◆ **Input**:
<<<<

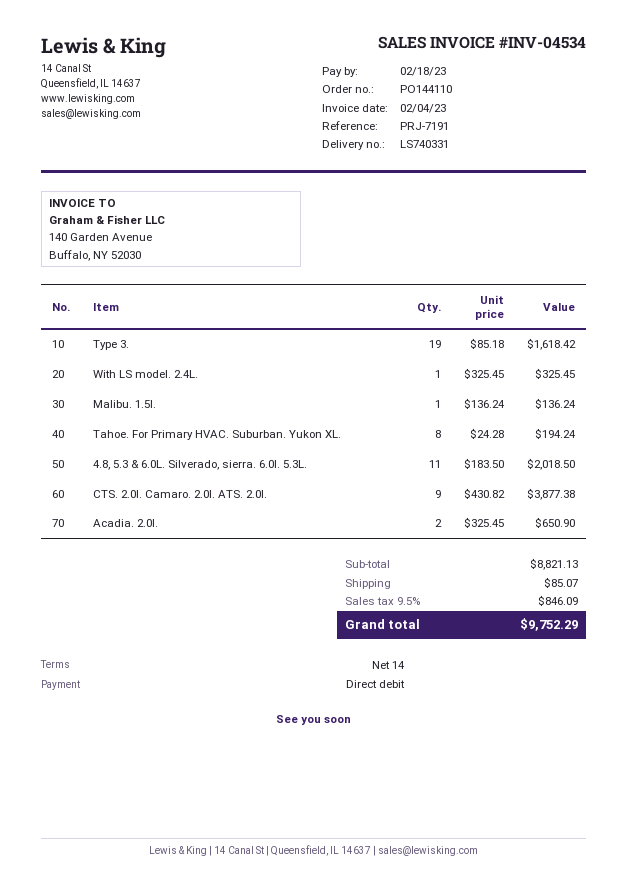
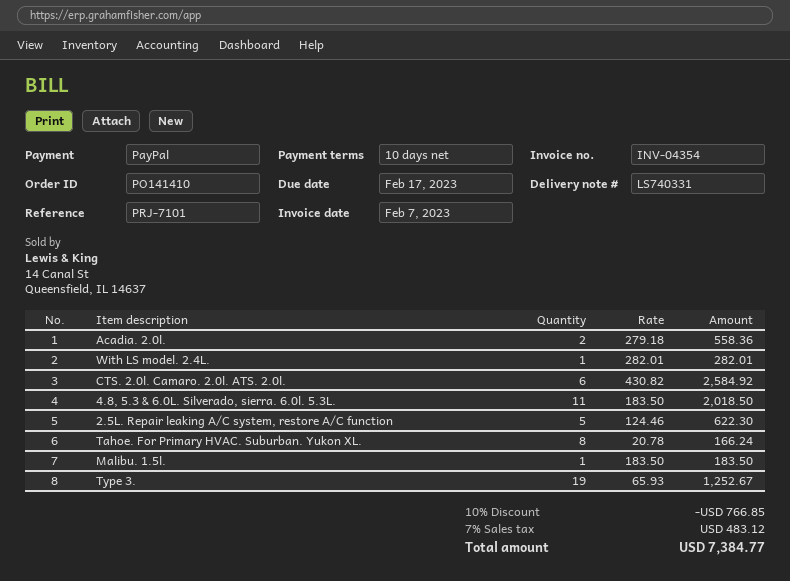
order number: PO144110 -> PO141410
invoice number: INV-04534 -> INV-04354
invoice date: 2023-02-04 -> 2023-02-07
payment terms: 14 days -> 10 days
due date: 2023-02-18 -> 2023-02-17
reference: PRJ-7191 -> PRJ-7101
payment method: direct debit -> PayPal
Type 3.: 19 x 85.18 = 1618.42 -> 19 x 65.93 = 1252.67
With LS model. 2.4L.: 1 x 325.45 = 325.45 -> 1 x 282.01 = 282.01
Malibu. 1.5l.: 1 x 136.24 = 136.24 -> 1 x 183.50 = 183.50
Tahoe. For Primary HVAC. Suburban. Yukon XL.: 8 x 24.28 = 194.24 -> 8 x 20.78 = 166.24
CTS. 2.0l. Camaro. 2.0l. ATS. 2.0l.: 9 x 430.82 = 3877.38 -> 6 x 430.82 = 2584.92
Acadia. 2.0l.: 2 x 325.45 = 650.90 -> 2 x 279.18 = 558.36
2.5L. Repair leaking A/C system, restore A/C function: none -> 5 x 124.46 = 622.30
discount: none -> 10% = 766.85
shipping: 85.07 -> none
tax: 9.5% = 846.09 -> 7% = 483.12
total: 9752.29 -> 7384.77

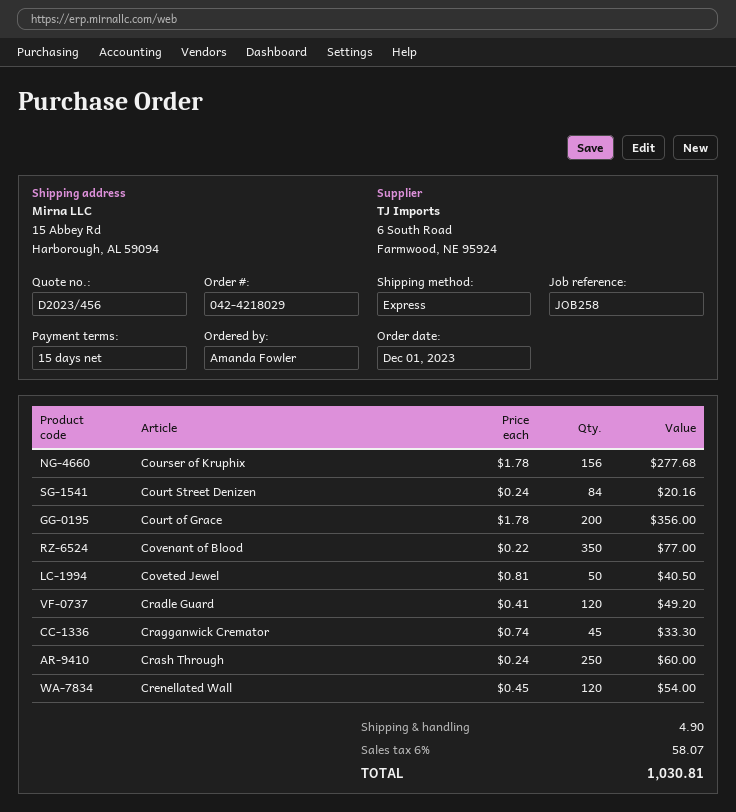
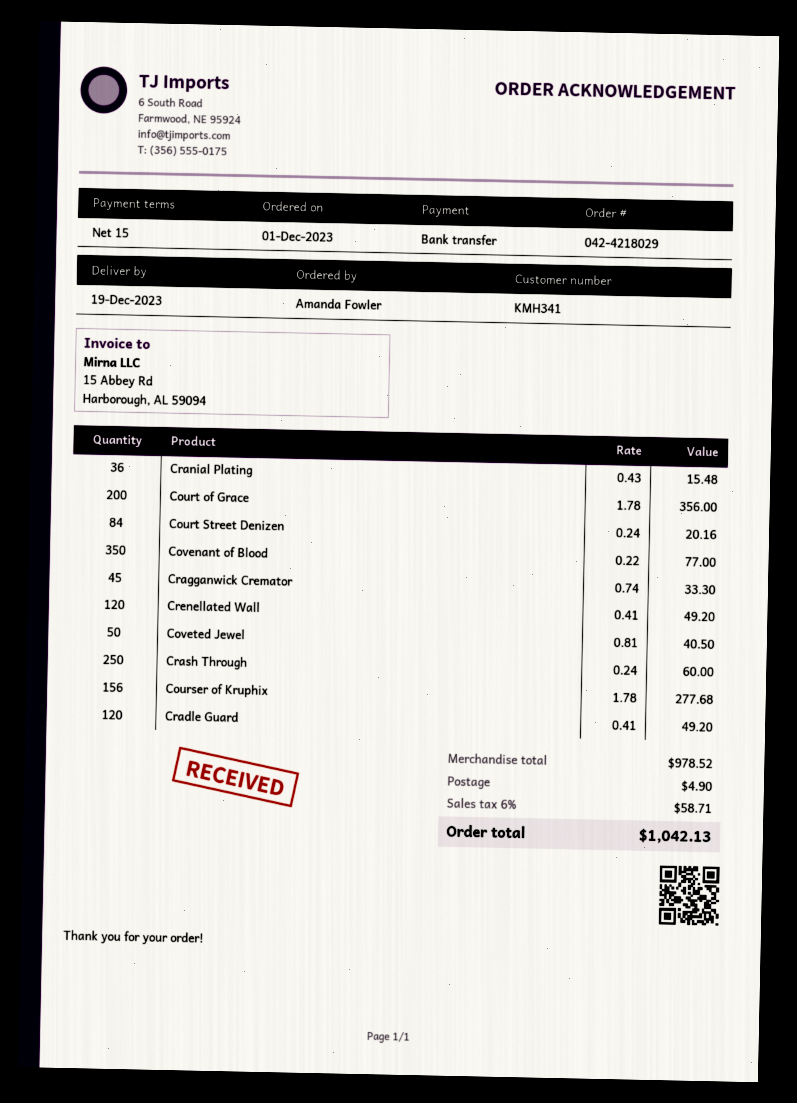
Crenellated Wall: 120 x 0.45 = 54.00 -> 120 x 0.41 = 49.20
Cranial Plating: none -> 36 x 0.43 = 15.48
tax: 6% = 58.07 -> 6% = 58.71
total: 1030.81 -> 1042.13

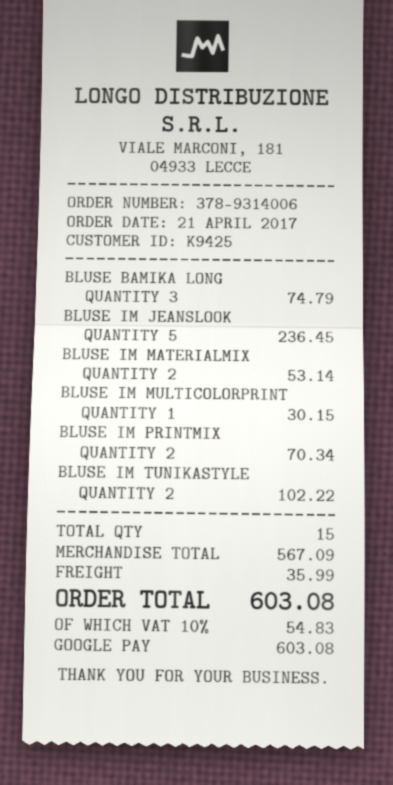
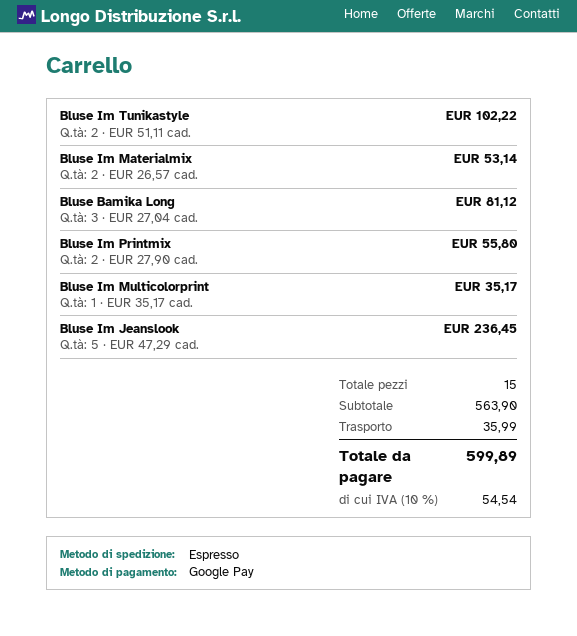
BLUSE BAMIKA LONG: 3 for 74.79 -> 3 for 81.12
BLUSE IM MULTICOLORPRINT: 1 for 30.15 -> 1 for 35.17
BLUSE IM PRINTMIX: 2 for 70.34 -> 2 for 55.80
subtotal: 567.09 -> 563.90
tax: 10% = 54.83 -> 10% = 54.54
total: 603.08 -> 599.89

>>>>
<<<<

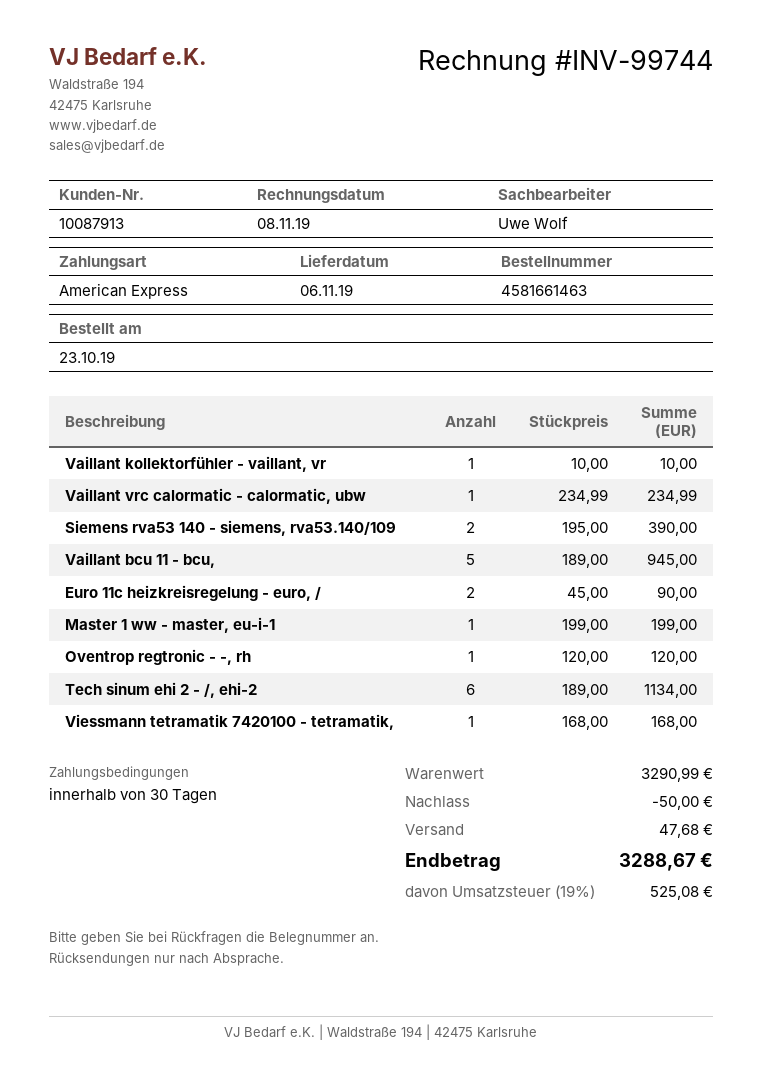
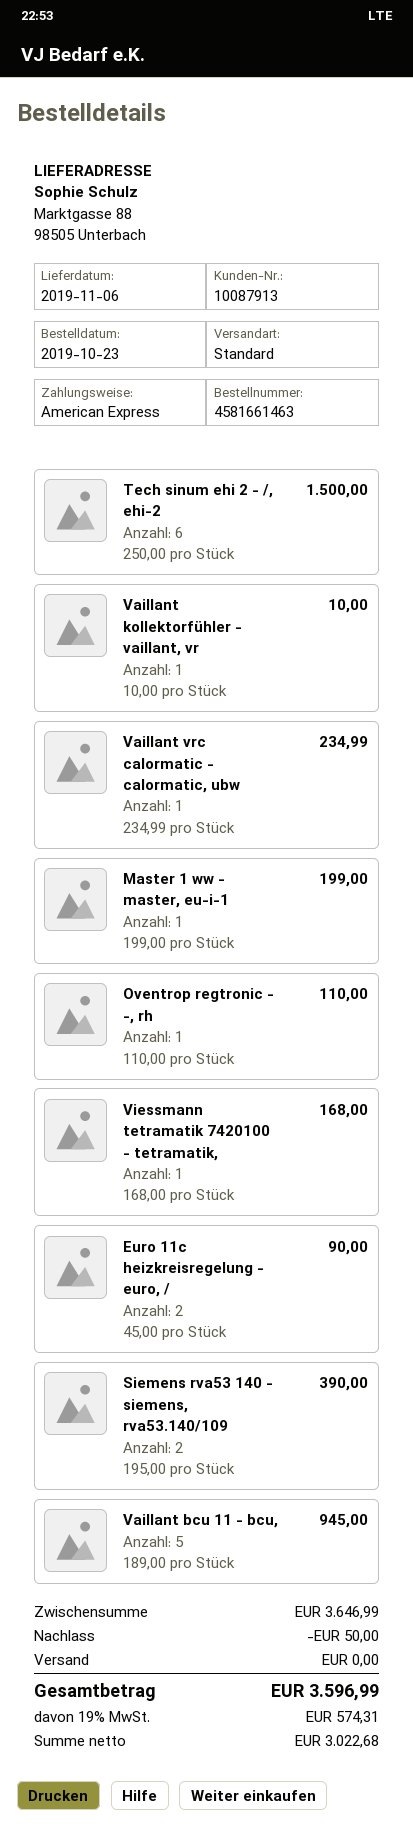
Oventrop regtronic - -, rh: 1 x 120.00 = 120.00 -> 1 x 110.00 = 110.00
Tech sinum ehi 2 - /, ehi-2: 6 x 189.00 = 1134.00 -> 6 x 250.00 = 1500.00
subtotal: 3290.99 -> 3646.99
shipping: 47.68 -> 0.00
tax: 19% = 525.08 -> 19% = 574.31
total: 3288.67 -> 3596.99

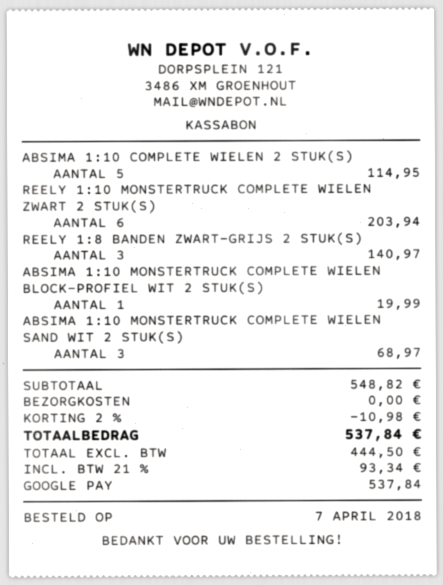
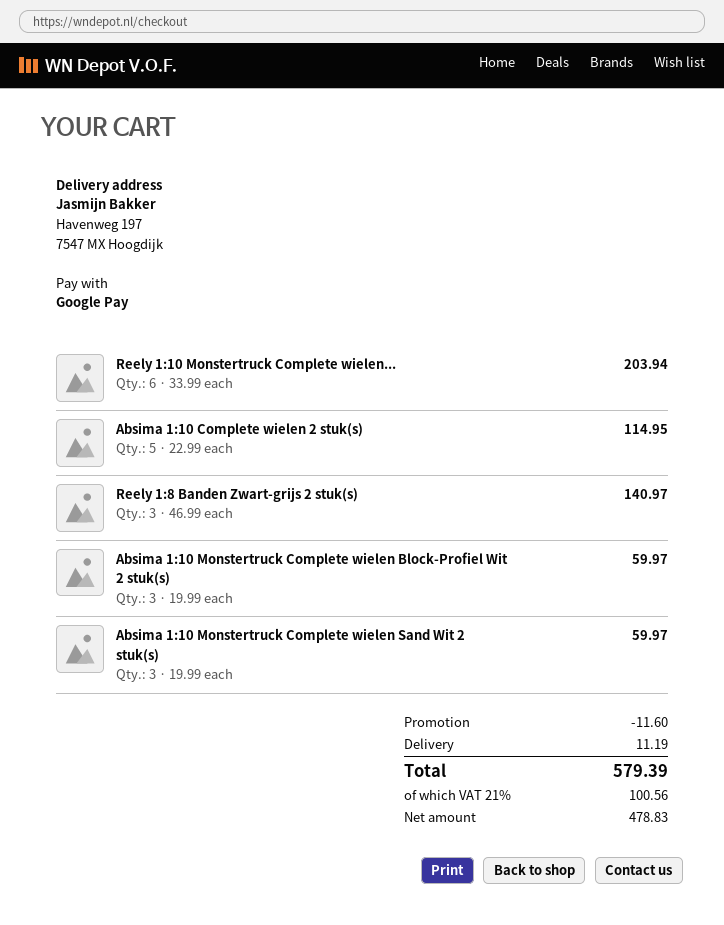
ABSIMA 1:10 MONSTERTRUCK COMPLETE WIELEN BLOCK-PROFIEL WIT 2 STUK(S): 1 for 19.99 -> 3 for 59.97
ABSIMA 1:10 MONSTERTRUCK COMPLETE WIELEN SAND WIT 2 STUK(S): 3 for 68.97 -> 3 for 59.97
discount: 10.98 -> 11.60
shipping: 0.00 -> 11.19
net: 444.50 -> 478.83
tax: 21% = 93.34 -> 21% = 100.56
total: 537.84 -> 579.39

>>>>
<<<<

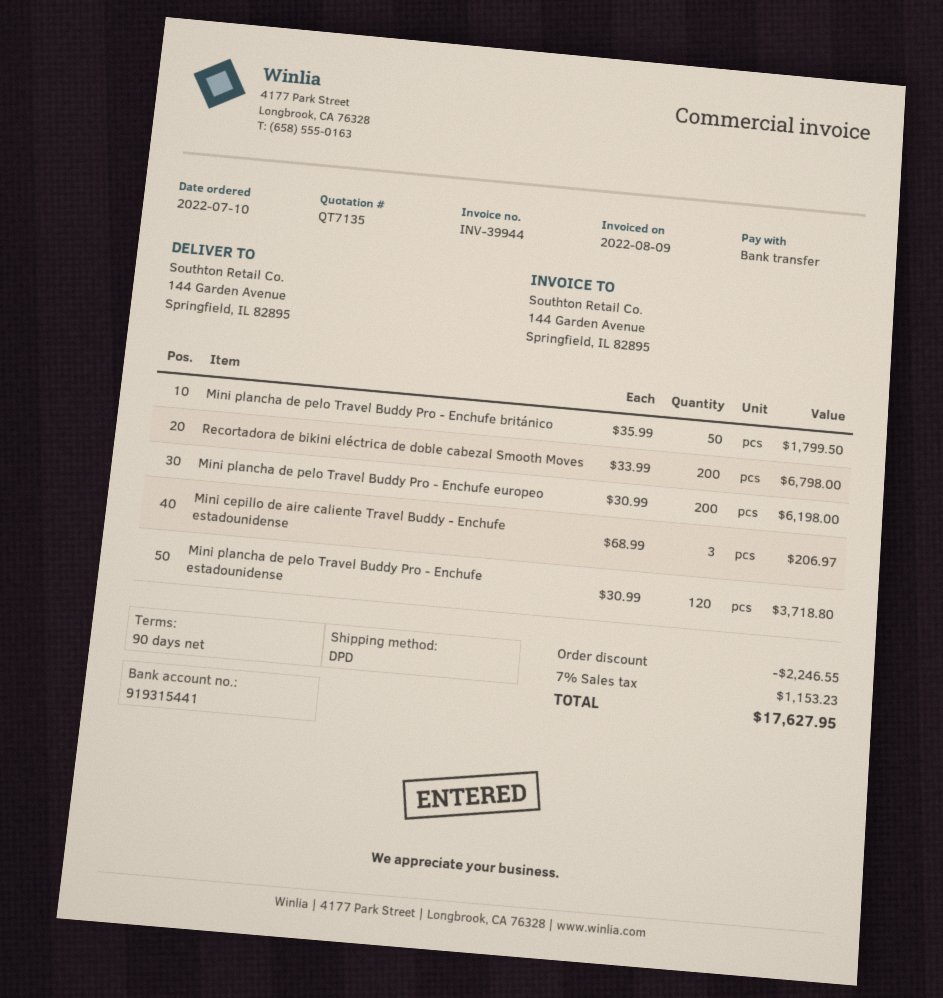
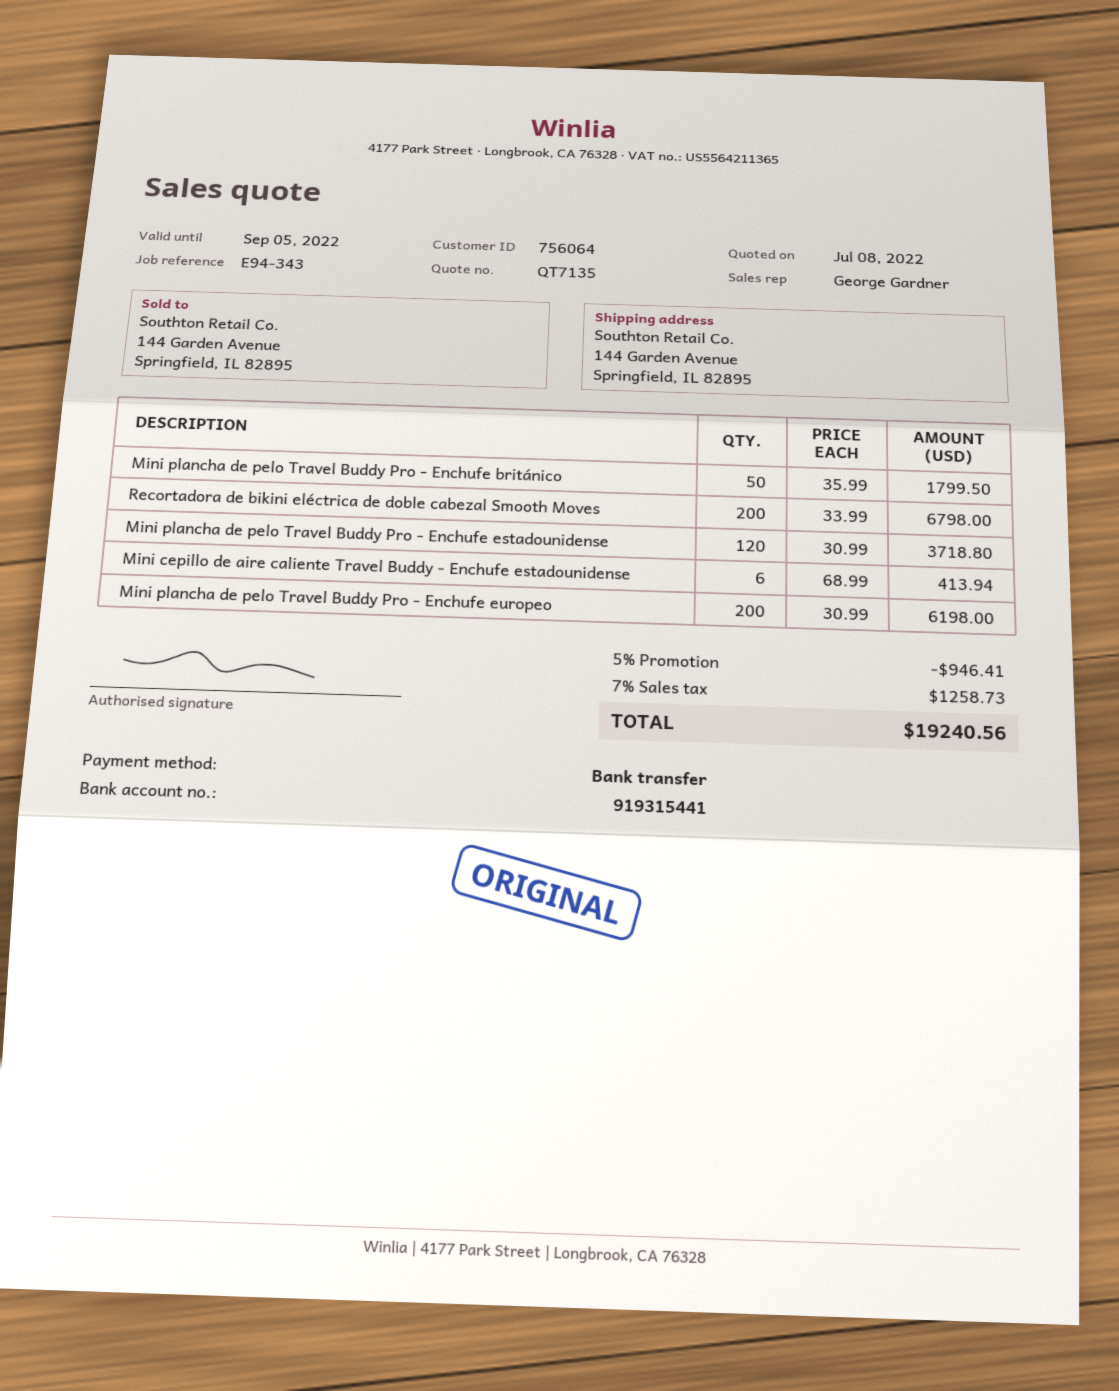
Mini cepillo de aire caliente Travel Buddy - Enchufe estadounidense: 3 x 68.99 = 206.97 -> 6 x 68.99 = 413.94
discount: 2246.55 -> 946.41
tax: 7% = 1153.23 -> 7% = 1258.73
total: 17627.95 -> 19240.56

>>>>

◆ **What needs to be done**: All that should be printed is the run of lines above from the one with "total: 9752.29 -> 7384.77" through the one with "total: 603.08 -> 599.89", both included, exactly as given, with pictures left out.

◆ **Answer below**:
total: 9752.29 -> 7384.77

Crenellated Wall: 120 x 0.45 = 54.00 -> 120 x 0.41 = 49.20
Cranial Plating: none -> 36 x 0.43 = 15.48
tax: 6% = 58.07 -> 6% = 58.71
total: 1030.81 -> 1042.13

BLUSE BAMIKA LONG: 3 for 74.79 -> 3 for 81.12
BLUSE IM MULTICOLORPRINT: 1 for 30.15 -> 1 for 35.17
BLUSE IM PRINTMIX: 2 for 70.34 -> 2 for 55.80
subtotal: 567.09 -> 563.90
tax: 10% = 54.83 -> 10% = 54.54
total: 603.08 -> 599.89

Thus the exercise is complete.